### What is required
All entries are to be transcribed verbatim, but images are not carried over.

Saved data entries
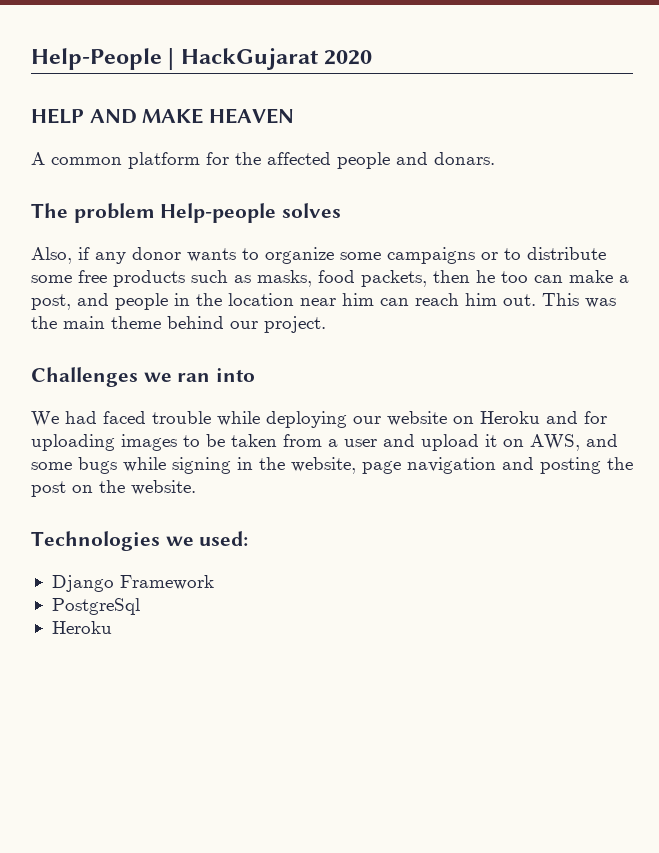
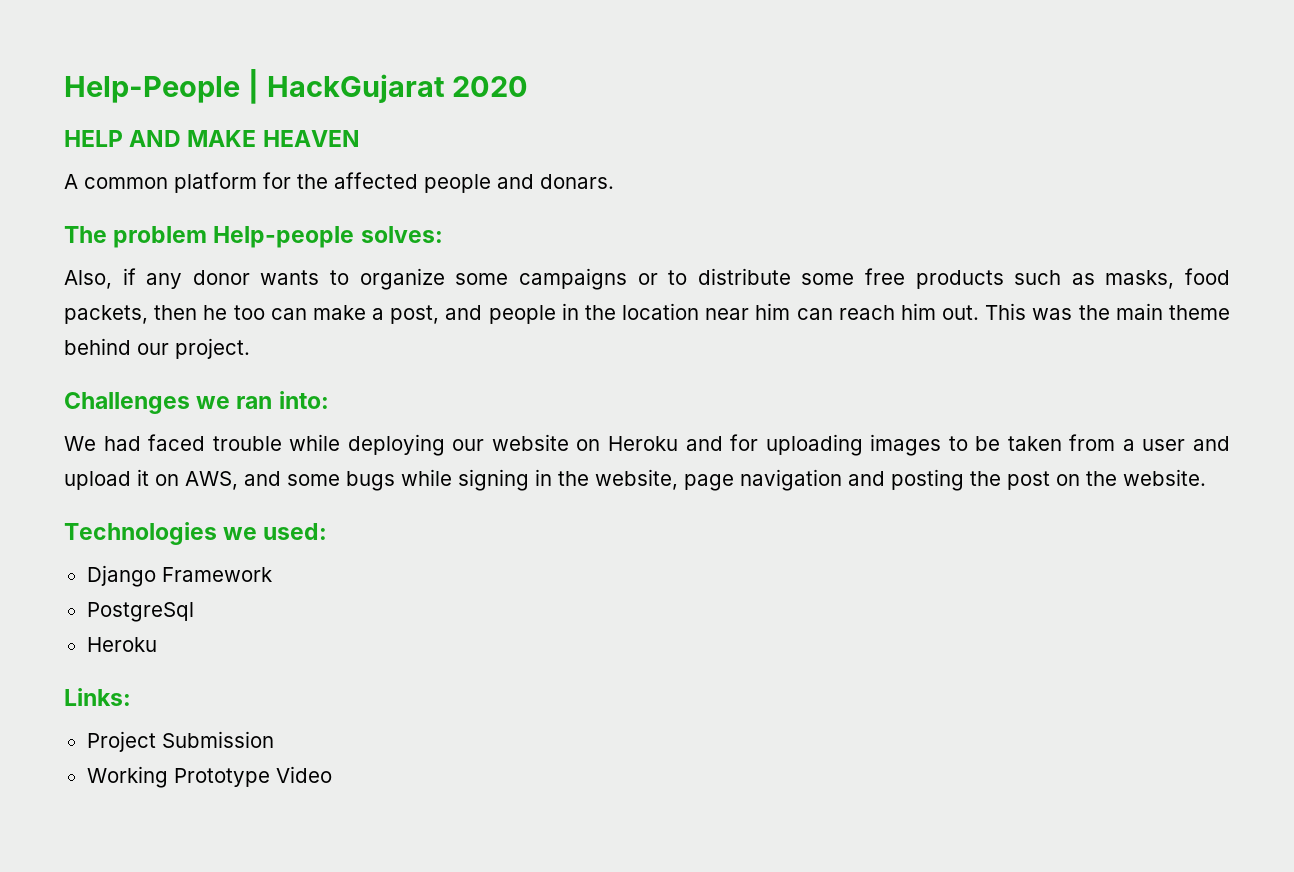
[282,203,342,218] solves -> [360,226,443,243] solves:
[216,368,256,382] into -> [278,391,329,409] into:
(112, 627) none -> [64,688,131,706] [86,731,274,752] [86,766,332,788] // Links: // Project Submission // Working Prototype Video

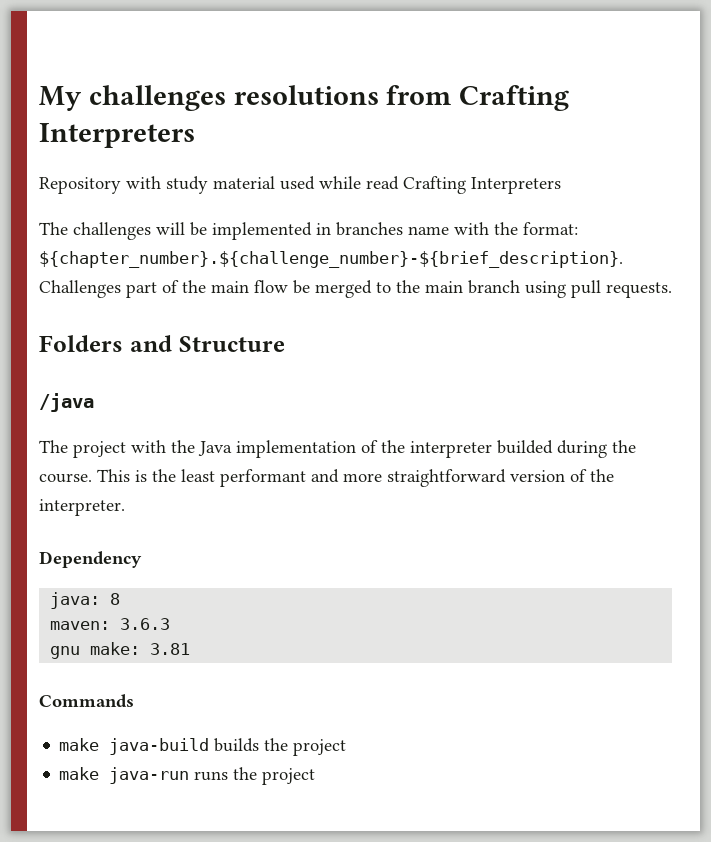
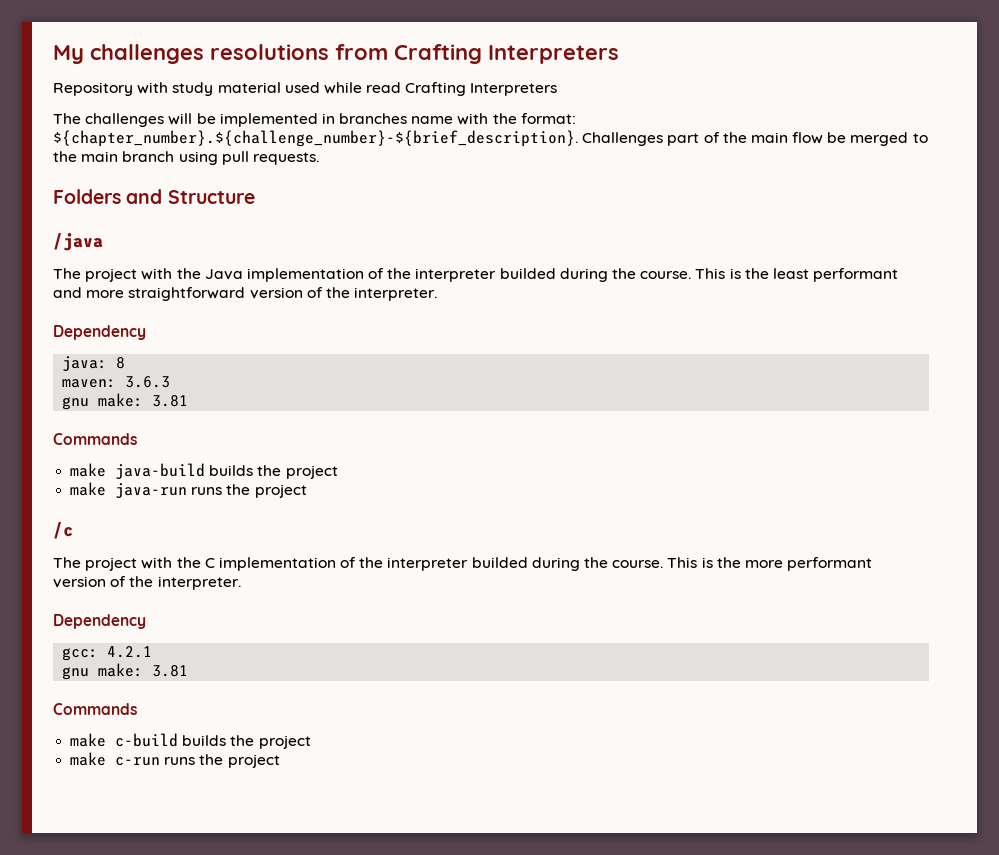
(316, 776) none -> [53,522,73,539] [53,557,873,571] [53,576,241,590] [53,614,146,629] [62,646,153,661] [62,663,189,680] [53,703,137,715] [70,733,311,749] [70,752,280,768] // /c // The project with the C implementation of the interpreter builded during the course. This is the more performant version of the interpreter. // Dependency // gcc: 4.2.1 // gnu make: 3.81 // Commands // make c-build builds the project // make c-run runs the project

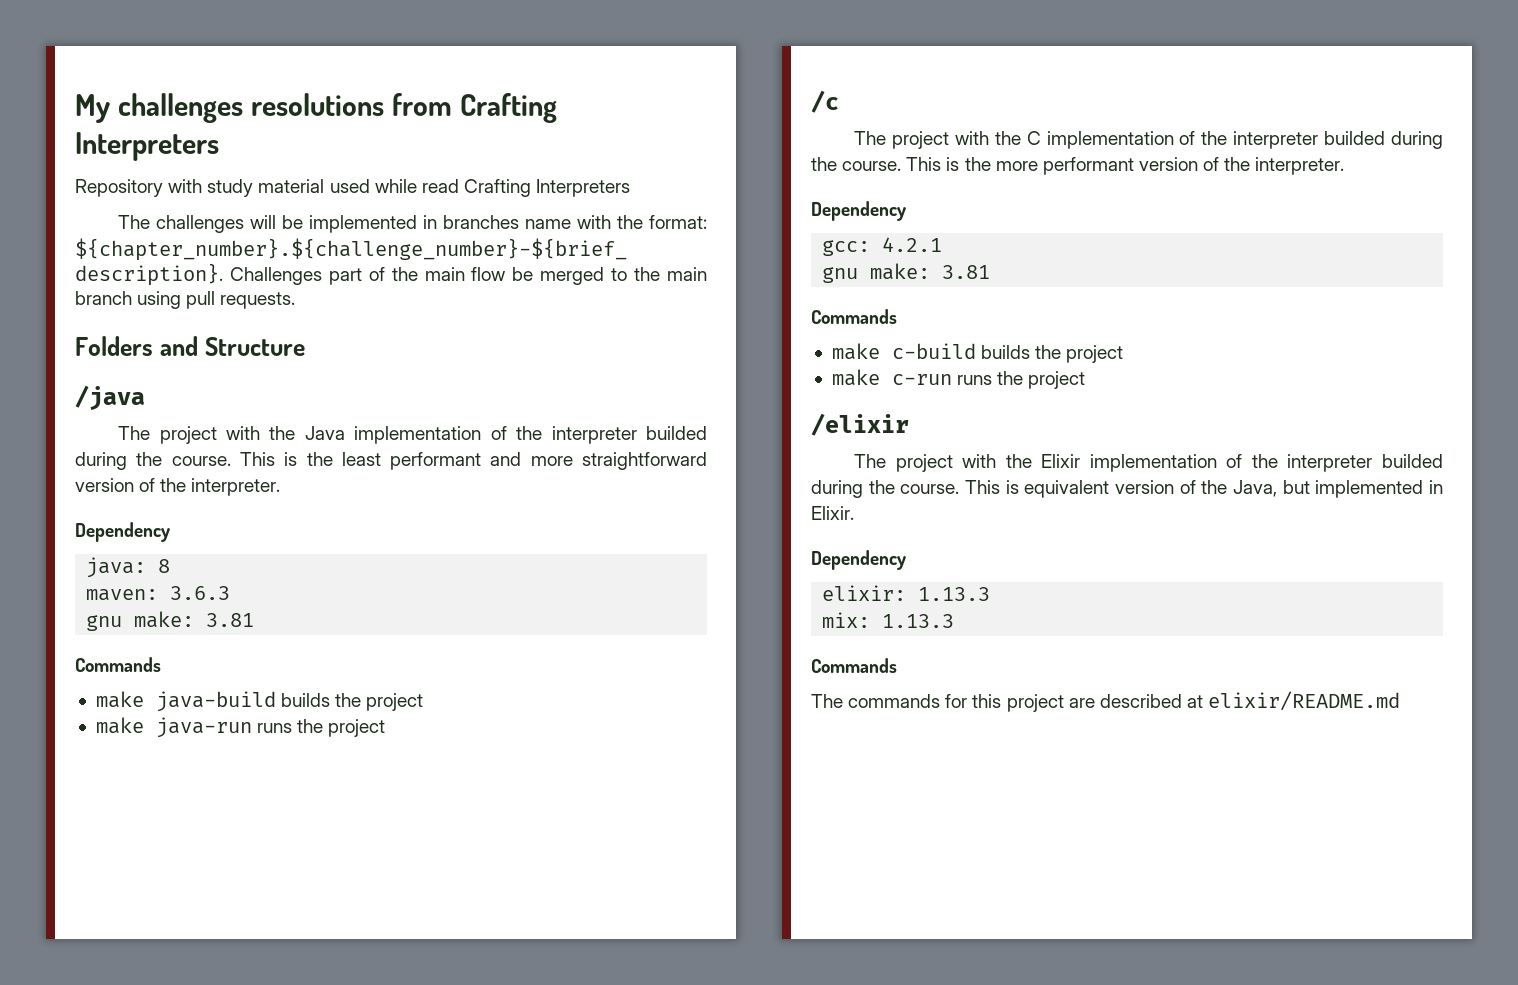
(280, 761) none -> [811,413,909,436] [854,454,1443,472] [811,480,1443,498] [811,506,854,520] [811,550,906,570] [822,585,991,601] [822,612,955,628] [811,658,897,673] [811,691,1401,712] // /elixir // The project with the Elixir implementation of the interpreter builded during the course. This is equivalent version of the Java, but implemented in Elixir. // Dependency // elixir: 1.13.3 // mix: 1.13.3 // Commands // The commands for this project are described at elixir/README.md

### Response
[282,203,342,218] solves -> [360,226,443,243] solves:
[216,368,256,382] into -> [278,391,329,409] into:
(112, 627) none -> [64,688,131,706] [86,731,274,752] [86,766,332,788] // Links: // Project Submission // Working Prototype Video

(316, 776) none -> [53,522,73,539] [53,557,873,571] [53,576,241,590] [53,614,146,629] [62,646,153,661] [62,663,189,680] [53,703,137,715] [70,733,311,749] [70,752,280,768] // /c // The project with the C implementation of the interpreter builded during the course. This is the more performant version of the interpreter. // Dependency // gcc: 4.2.1 // gnu make: 3.81 // Commands // make c-build builds the project // make c-run runs the project

(280, 761) none -> [811,413,909,436] [854,454,1443,472] [811,480,1443,498] [811,506,854,520] [811,550,906,570] [822,585,991,601] [822,612,955,628] [811,658,897,673] [811,691,1401,712] // /elixir // The project with the Elixir implementation of the interpreter builded during the course. This is equivalent version of the Java, but implemented in Elixir. // Dependency // elixir: 1.13.3 // mix: 1.13.3 // Commands // The commands for this project are described at elixir/README.md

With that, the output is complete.